Detailed Pseudo Code
Here is some more detailed pseudocode to implement the key algorithms from the paper:
# TextSpan
def textspan(head_outputs, text_pool, num_basis):
basis = []
# Project text pool to output space
text_projs = []
for text in text_pool:
text_embed = embed_text(text)
text_proj = project(text_embed, head_outputs)
text_projs.append(text_proj)
residuals = head_outputs
for i in range(num_basis):
# Compute similarities
sims = []
for text_proj in text_projs:
sim = dot_product(text_proj, residuals)
sims.append(sim)
# Find text with max variance
variances = [np.var(sim) for sim in sims]
text_index = np.argmax(variances)
basis_text = text_pool[text_index]
basis_vec = text_projs[text_index]
# Update residuals
residuals -= project(residuals, basis_vec)

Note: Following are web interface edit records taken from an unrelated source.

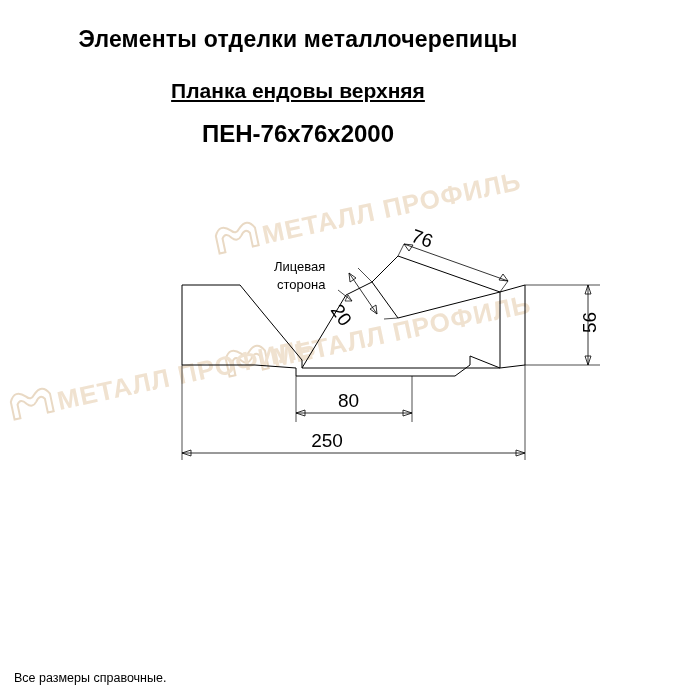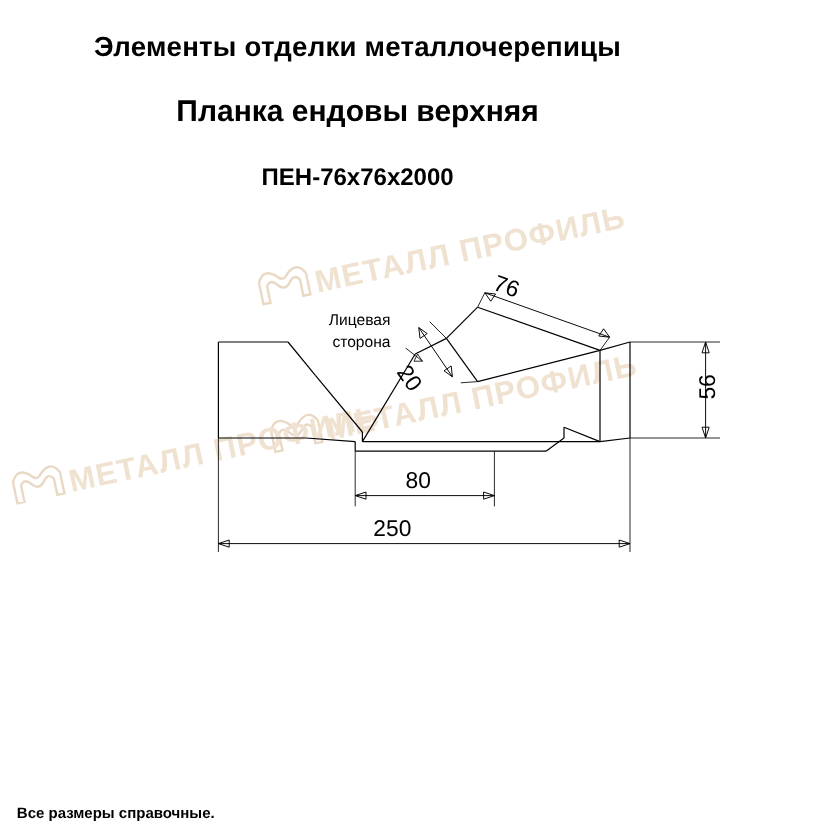"Планка ендовы верхняя" .sub-title { font-size: 25px -> 21px; text-decoration: none -> underline }
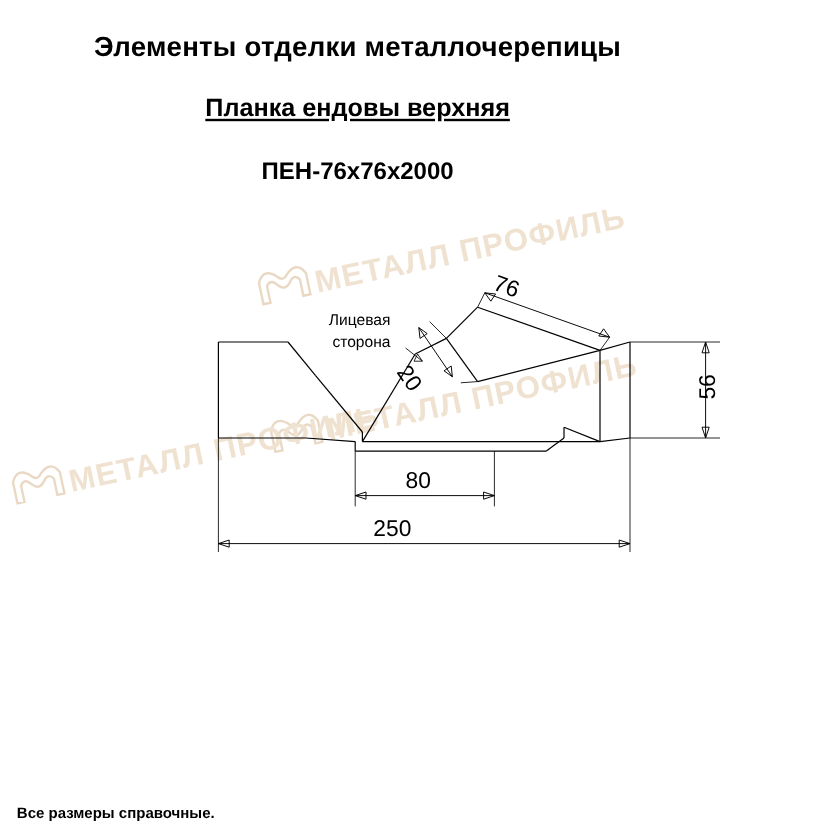"ПЕН-76х76х2000" .code-title { font-size: 20px -> 24px; margin: 16px -> 4px }
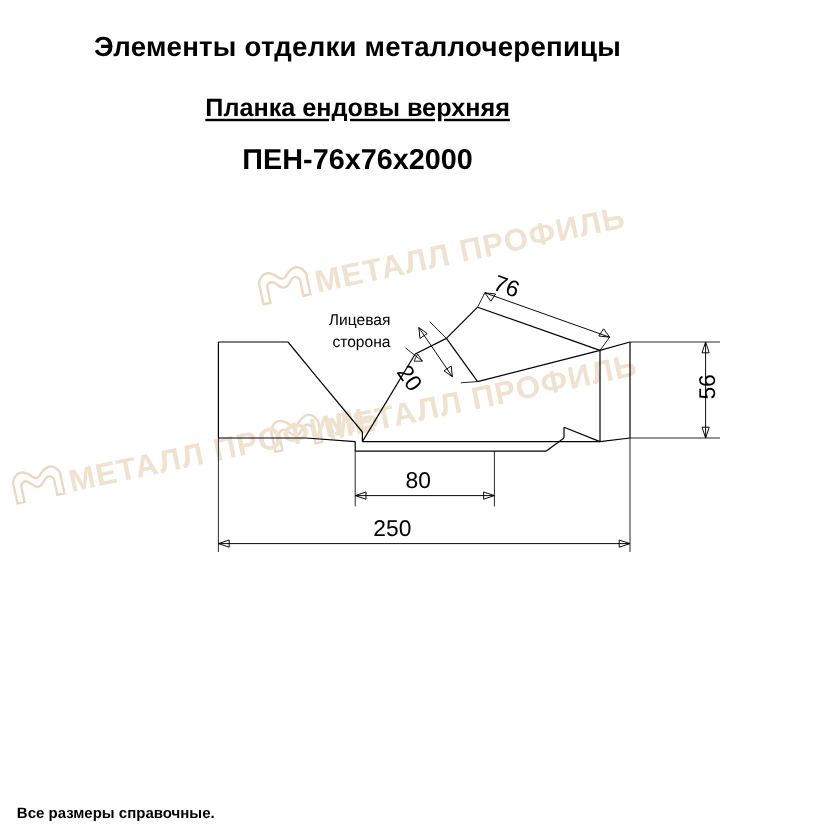"Все размеры справочные." .footer div { font-weight: bold -> none }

text_projs -= project(text_projs, basis_vec)
# Add to basis
basis.append((basis_text, basis_vec))
return basis
# Image patch decomposition
def patch_decomposition(image, class_text):
# Embed text
text_embed = embed_text(class_text)
# Run image through CLIP encoder
patch_embeds = patchify(image) # Split into patches
attn_weights = attend(patch_embeds, cls_token) # Attend patches to cls token
patch_outs = [w * patch_embed for w, patch_embed in zip(attn_weights, patch_embeds)]
# Compute similarity map
heatmap = []
for i, patch_out in enumerate(patch_outs):
sim = dot_product(patch_out, text_embed)
heatmap.append((i, sim))
return heatmap
# Joint decomposition
def joint_decomposition(image, basis):
patch_sim_maps = []
for text, basis_vec in basis:
patch_outs = patch_decomposition(image, text)
patch_sim_map = [(p, s*basis_vec[p]) for (p,s) in patch_outs]
patch_sim_maps.append(patch_sim_map)
return patch_sim_maps
This shows some more implementation details like producing the text embedding, computing similarities, and tracking the residuals when finding the textual basis vectors with TextSpan. The joint decomposition applies patch decomposition for each basis text and aggregates the results.